What needs to be done: Lines from the one containing "BATATA PALITO SADIA" through the end of the material below should be given again exactly, with no others.

────────────────

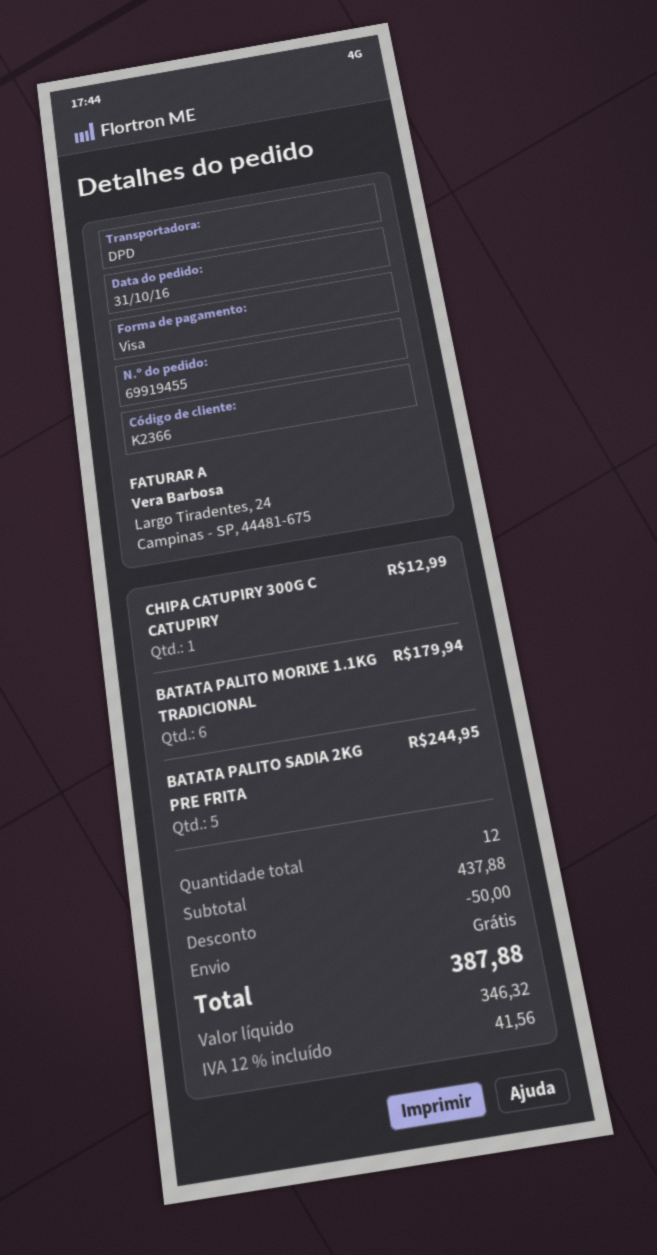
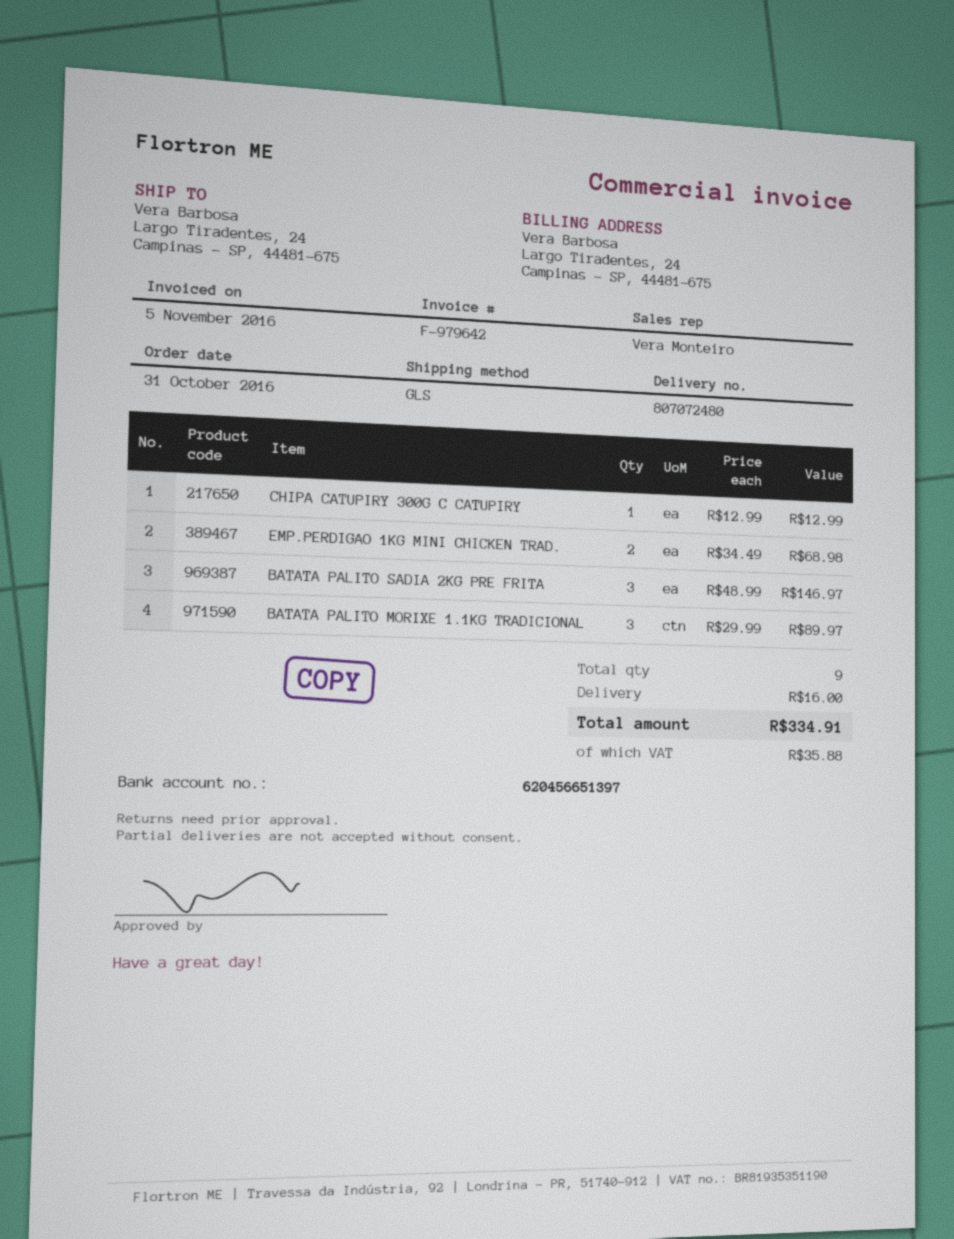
shipping method: DPD -> GLS
BATATA PALITO MORIXE 1.1KG TRADICIONAL: 6 for 179.94 -> 3 for 89.97
BATATA PALITO SADIA 2KG PRE FRITA: 5 for 244.95 -> 3 for 146.97
EMP.PERDIGAO 1KG MINI CHICKEN TRAD.: none -> 2 for 68.98
total quantity: 12 -> 9
discount: 50.00 -> none
shipping: 0.00 -> 16.00
tax: 41.56 -> 35.88
total: 387.88 -> 334.91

────────────────

Finished task:
BATATA PALITO SADIA 2KG PRE FRITA: 5 for 244.95 -> 3 for 146.97
EMP.PERDIGAO 1KG MINI CHICKEN TRAD.: none -> 2 for 68.98
total quantity: 12 -> 9
discount: 50.00 -> none
shipping: 0.00 -> 16.00
tax: 41.56 -> 35.88
total: 387.88 -> 334.91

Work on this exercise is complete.